Highland Park outlaws bike sharing activity
HIGHLAND PARK, TX—While the City of Dallas and Plano weigh what to do with rental bikes scattered throughout their cities, Highland Park is making a swift stand.
If you’ve been through Downtown Dallas you probably have seen the hundreds of rental bikes you can pay to ride.
They belong to several bike-sharing companies, and complaints with the city are growing by the day.
Many are upset with the overall clutter the bikes create, and that they obstruct sidewalks. Not to mention, riders oftentimes recklessly abandon the bikes after a trip is done.
Up the road, Highland Park is having similar issues and feels like Dallas’ lack of regulations is to blame.
Council documents show that Town Administrator Bill Lindley sent a frustrating note to Dallas’ city manager in November saying, “Resident complaints and the demand on our employees to police haphazard scattering of bikes throughout our community by the companies’ patrons, take away from accomplishing the work of the Town.”

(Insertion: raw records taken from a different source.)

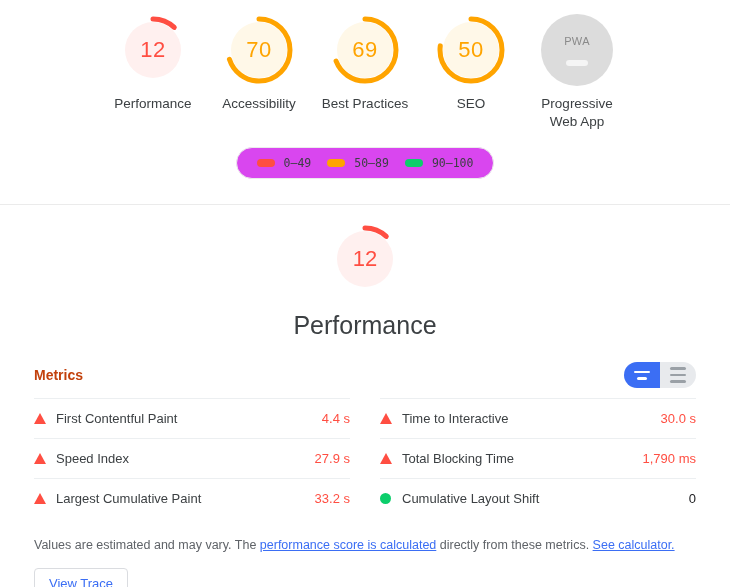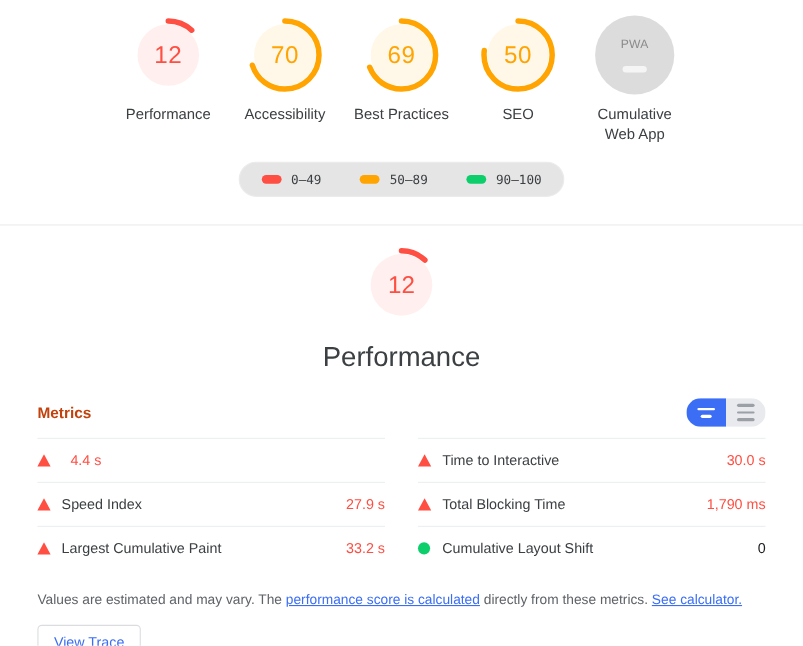--- a/index.html
+++ b/index.html
@@ -217,7 +217,7 @@
         <span class="pwa-text">PWA</span>
         <span class="pwa-dash"></span>
       </div>
-      <div class="gauge-label">Cumulative Web App</div>
+      <div class="gauge-label">Progressive Web App</div>
     </div>
 
   </div>

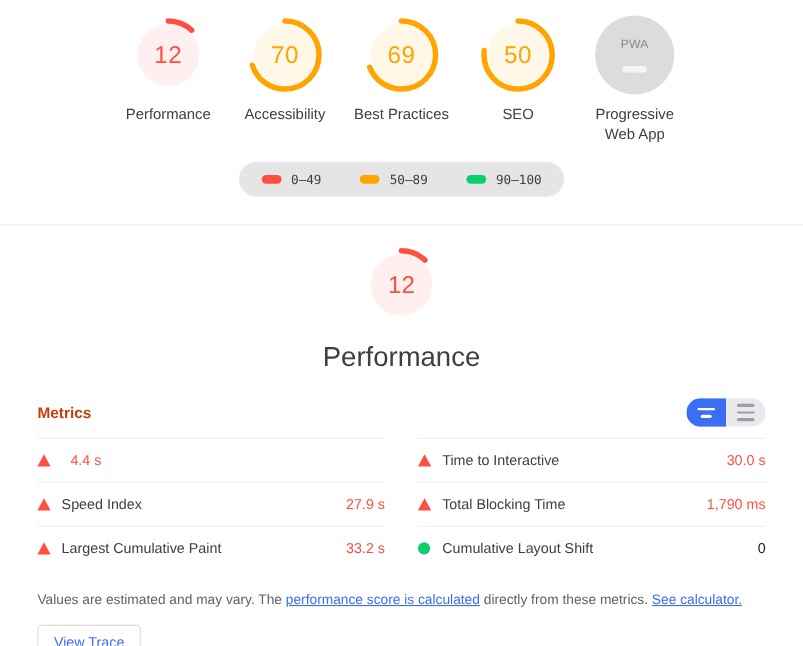--- a/index.html
+++ b/index.html
@@ -59,11 +59,11 @@
   
   .legend-row { display:flex; justify-content:center; margin-top: 16px; }
   .legend {
-    display:flex; align-items:center; gap: 35px;
+    display:flex; align-items:center; gap: 16px;
     border: 1px solid #ebebeb;
     border-radius: 18px;
     padding: 8px 20px;
-    background: #e5e5e5;
+    background: #d946ef;
   }
   .legend-item { display:flex; align-items:center; gap: 9px; }
   .legend-swatch { width: 18px; height: 8px; border-radius: 4px; display:block; }

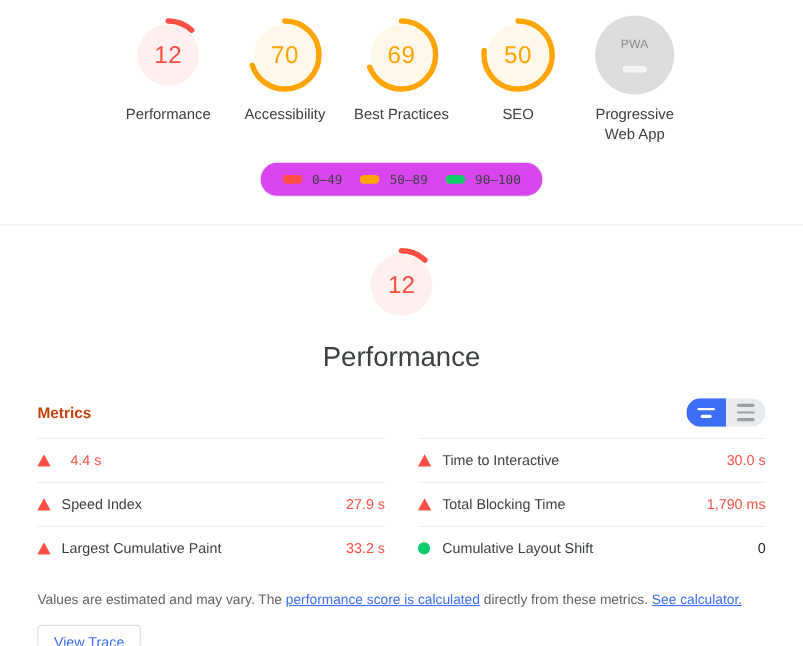--- a/index.html
+++ b/index.html
@@ -274,6 +274,7 @@
         <span class="metric-icon">
             <span class="tri"></span>
           </span>
+        <span class="metric-name">First Contentful Paint</span>
         <span class="metric-value v-red">4.4 s</span>
       </div>
       <div class="metric-row">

Those concerns led to the passing of an ordinance by Highland Park leaders last month. The law, which goes into effect next week, basically prohibits bike sharing activity within the town.
It specifically says, “no person shall park, or otherwise leave abandoned, a bicycle on a street, sidewalk, park or other public property without permission from the town.”
The short of it? Bike sharing companies must daily collect their bikes left in Highland Park, or the town can impound them.
The companies would then have to pay fees to get their bikes back that range from $30 to $100 per bike.
If the bikes aren’t collected after 15 days, the town can auction off the bikes for its own profit.
Council documents say that each bike is worth between $200 and $400 each.
WFAA reached out to several bike-sharing companies for reaction, but none had returned calls for comment Saturday evening.